In a media statement, Gordhan said: “Any misrepresentation, wilfully or not, of the April 6 2016 meeting with the chief justice, by political actors who want to defend state capture and corruption, is highly regrettable.”

The chief justice brought up the issue of Pillay and Gordhan’s friendship at the tail end of her interview. Pillay had conceded that they were friends, that they had been anti-apartheid activists in Durban and there was “no way I could not know him”.

The chief justice said: “During the last interviews for the Constitutional Court and while the JSC programme was running, my office got a call from the office of the then minister Pravin Gordhan, seeking an appointment with me. I was a bit surprised. We had never met, except at a briefing by the minister regarding the true status of the fiscus and the need for cost-cutting measures.

“He came, I took a break. I don’t really know what the purpose of the meeting was. I don’t have a clear recollection. I think something about the tax ombudsman. But what stuck in my mind was he asked me a question: ‘How did my friend Dhaya Pillay perform?’

“We had just announced the results. It was public knowledge that you did not make it. This thing has stayed with me. It got renewed as Malema engaged you.

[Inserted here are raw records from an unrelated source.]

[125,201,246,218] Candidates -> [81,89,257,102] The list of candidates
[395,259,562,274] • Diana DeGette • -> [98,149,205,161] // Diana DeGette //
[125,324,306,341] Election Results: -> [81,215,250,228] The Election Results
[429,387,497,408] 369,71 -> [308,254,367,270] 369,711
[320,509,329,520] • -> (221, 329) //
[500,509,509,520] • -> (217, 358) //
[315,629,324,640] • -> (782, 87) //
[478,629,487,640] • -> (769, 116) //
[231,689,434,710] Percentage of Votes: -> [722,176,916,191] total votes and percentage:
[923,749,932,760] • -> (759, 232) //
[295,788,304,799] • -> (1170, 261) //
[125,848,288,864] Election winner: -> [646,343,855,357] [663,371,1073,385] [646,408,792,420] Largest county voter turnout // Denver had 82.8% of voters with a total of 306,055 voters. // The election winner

“Why did the minister make an effort to meet me? We are not friends. I don’t know him from anywhere except from television. Why did he make a trip to seek an audience with me to ask me how did ‘my friend’ perform?

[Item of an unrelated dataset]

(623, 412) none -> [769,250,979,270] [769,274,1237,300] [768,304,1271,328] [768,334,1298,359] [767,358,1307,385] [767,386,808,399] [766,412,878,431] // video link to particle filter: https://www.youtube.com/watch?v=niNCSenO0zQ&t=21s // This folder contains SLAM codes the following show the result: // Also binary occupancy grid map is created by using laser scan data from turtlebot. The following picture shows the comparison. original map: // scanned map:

“Is it potentially compromising to judicial independence and impartiality for a minister or a senior politician to be keenly interested in the upward mobility, or to look like he or she is interested in the upward mobility of a judge?”

Pillay said she was not aware of the interaction, which the chief justice acknowledged.

“From what you tell me, the decision had already been made,” she said.

“He was not aware,” the chief justice responded.

He agreed that the minister had simply asked how she had done, and did not say “anything like ‘you should appoint her’”.

Pillay said it must have come up in casual conversation.

“I am assuming, because I don’t know what he called you about. I know he would not promote me or any of his friends, specifically because of his high profile and that he would be accused of this.

“That is the extent to which I know. I would not rely on him to promote me at all. And our boundaries have been strictly observed. I can only say again, that he asked you in passing relating to other business and he was disclosing to you that he is my friend, which is no secret.”